An overwhelmingly large number of citizens of Karachi have been deprived of their valuables by street criminals in the recent years and some of them even lost their lives as robbers shot them for resisting muggings.

Data compiled by media organisations and the Citizens-Police Liaison Committee reveals that in the first eight months of the ongoing year, around 36 citizens, including women, children and LEAs personnel, lost their lives to street criminals and 402 others were injured for resisting attempted muggings. During this period, 968 citizens were robbed of their mobile phones from their four-wheelers, whereas 18,819 citizens on two-wheelers and 13,034 pedestrians also lost their mobile phones.

In order to counter rampant street crime in the city, Karachi police chief Additional IGP Dr Amir Shaikh on October 13 announced forming a specialised force, named Street Watch Force, comprising 1,870 personnel.

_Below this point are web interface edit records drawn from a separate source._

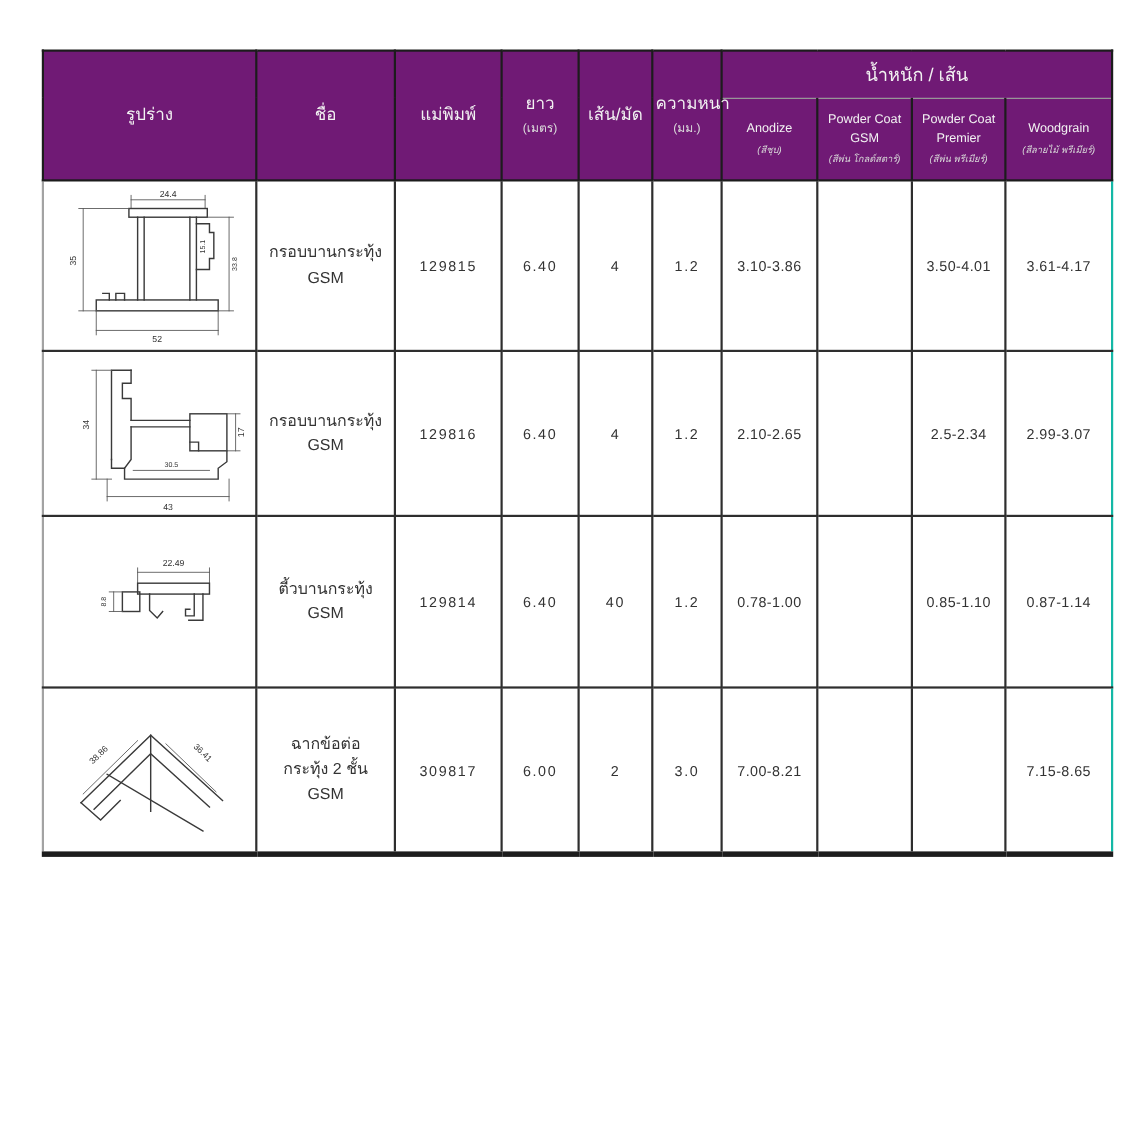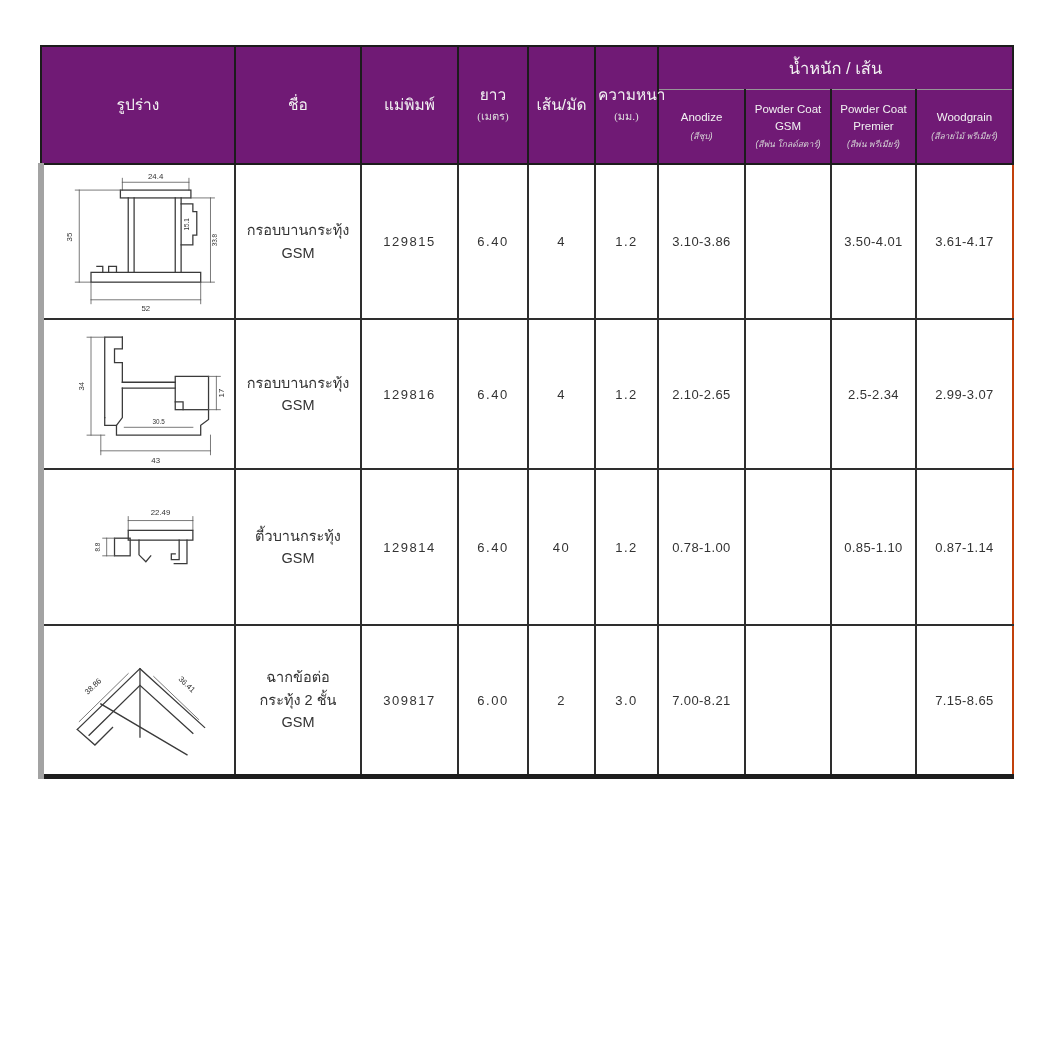--- a/index.html
+++ b/index.html
@@ -28,7 +28,7 @@
   tr.h-top{height:43px}
   tr.h-sub{height:75px}
   .h-main{font-size:15.5px;white-space:nowrap;line-height:1.35;}
-  .h-unit{display:block;font-size:11px;color:#dcdcdc;margin-top:2px;font-family:Liberation Serif, serif;}
+  .h-unit{display:block;font-size:11px;color:#dcdcdc;margin-top:2px;}
   th.weight-group{
     font-size:16.5px;
     border-bottom:1px solid #969696;

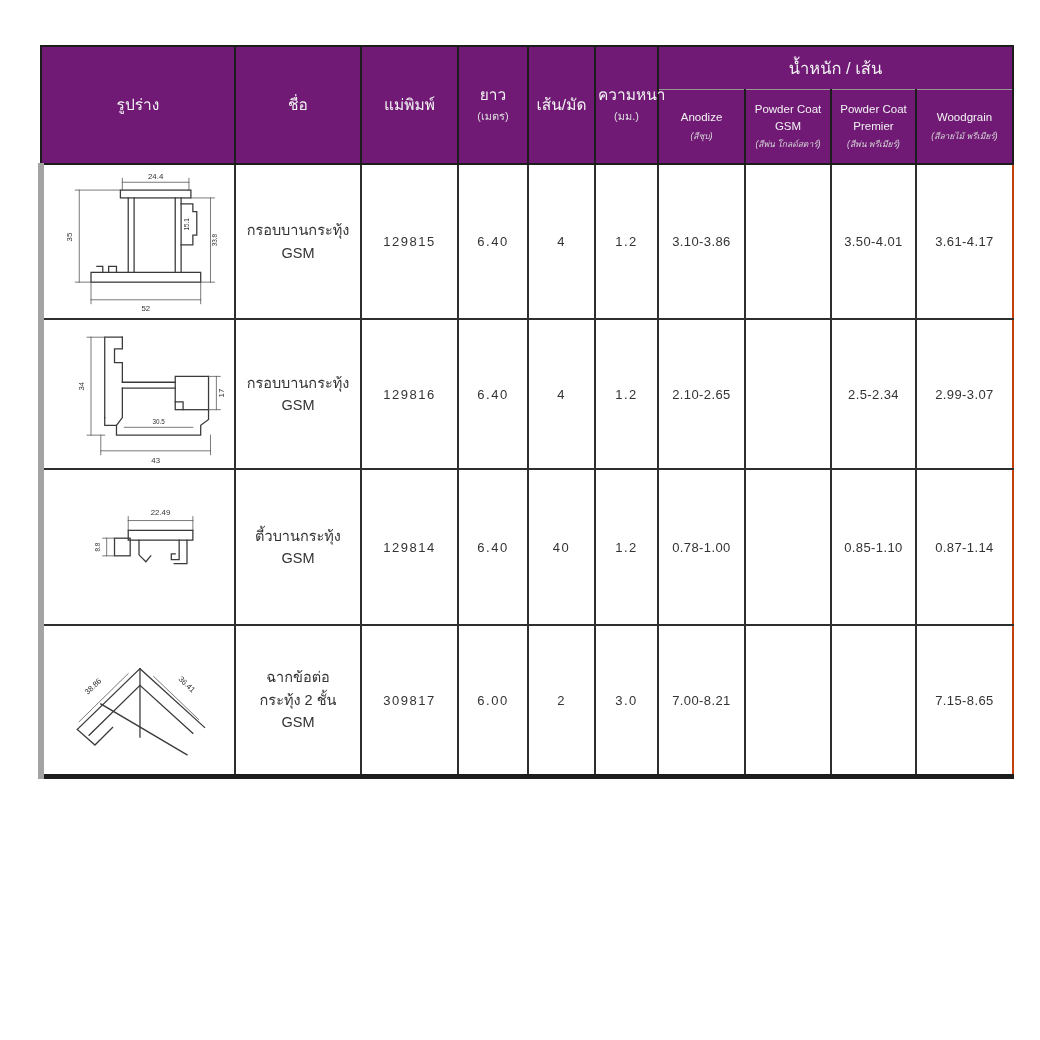--- a/index.html
+++ b/index.html
@@ -44,7 +44,7 @@
     text-align:center;vertical-align:middle;
     font-size:13px;
   }
-  tbody td:first-child{border-left:6px solid #a3a3a3;border-radius:24px;}
+  tbody td:first-child{border-left:2px solid #a3a3a3;border-radius:24px;}
   tbody td:last-child{border-right:2px solid #c2410c;}
   tbody tr:last-child td{border-bottom:5px solid #1d1d1d;}
   tr.r1{height:155px}tr.r2{height:150px}tr.r3{height:154px}tr.r4{height:148px}

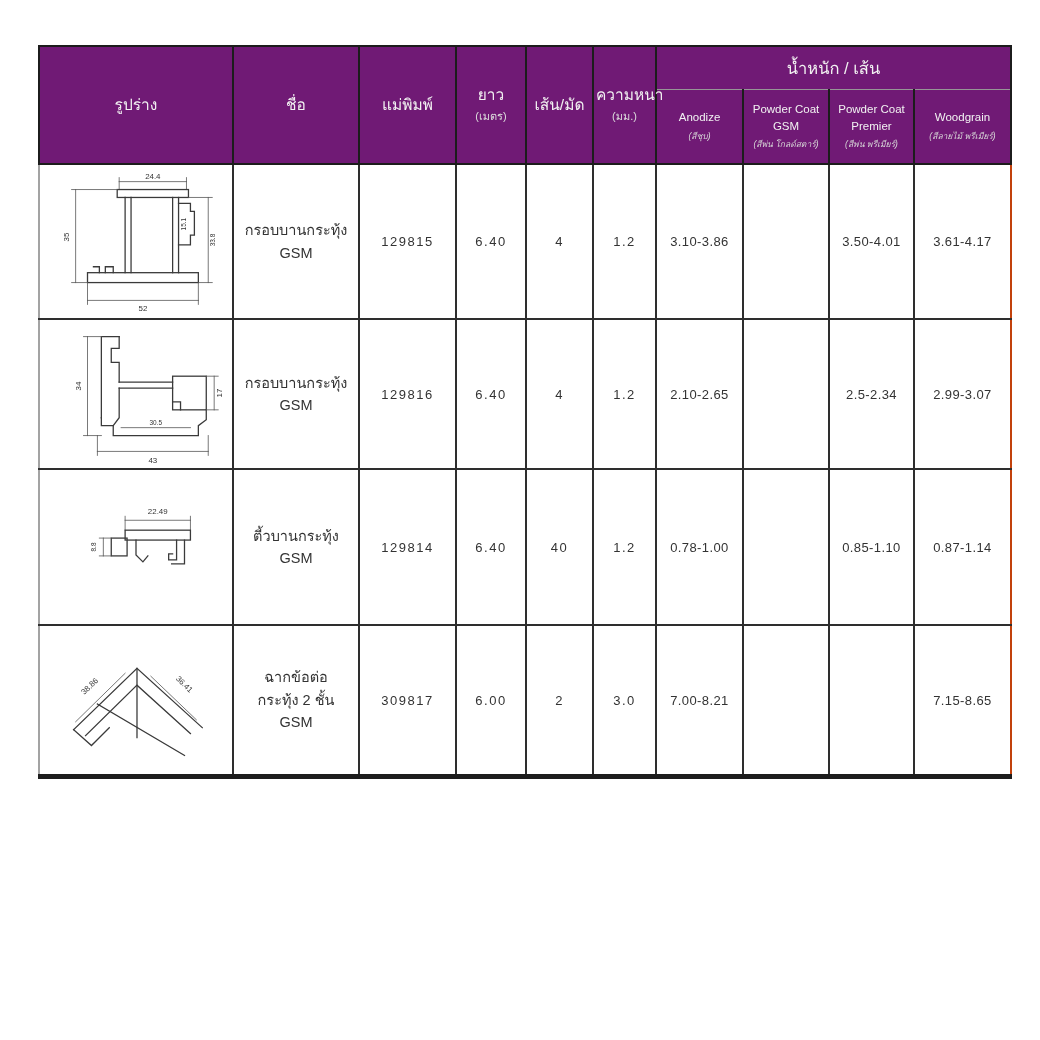--- a/index.html
+++ b/index.html
@@ -45,7 +45,7 @@
     font-size:13px;
   }
   tbody td:first-child{border-left:2px solid #a3a3a3;border-radius:24px;}
-  tbody td:last-child{border-right:2px solid #c2410c;}
+  tbody td:last-child{border-right:2px solid #14b8a6;}
   tbody tr:last-child td{border-bottom:5px solid #1d1d1d;}
   tr.r1{height:155px}tr.r2{height:150px}tr.r3{height:154px}tr.r4{height:148px}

A majority of the police personnel in the Street Watch Force are newly recruited in the Sindh police. They will patrol the streets and roads in a group of four on two motorcycles. The district SSPs have been appointed as heads of the force within their districts.

It may be noted here that the police in two districts of the city, South and Korangi, have already experimented with the use of a specialised force to combat rising incidents of street crime. Initially, former South SSP Javed Akbar Riaz established an anti-street crime force in District South and later Korangi SSP Sajid Sadozai did the same.

According to SSP Sadozai, the experiment proved successful. “In my district, there is a massive decrease in street crime, as six to seven daily incidents of snatching have now decreased to two or three,” he told The News. “Now we are strengthened and would be able to combat street crime more effectively,” the SSP explained. He added that a four-member special team had also been formed to monitor the force.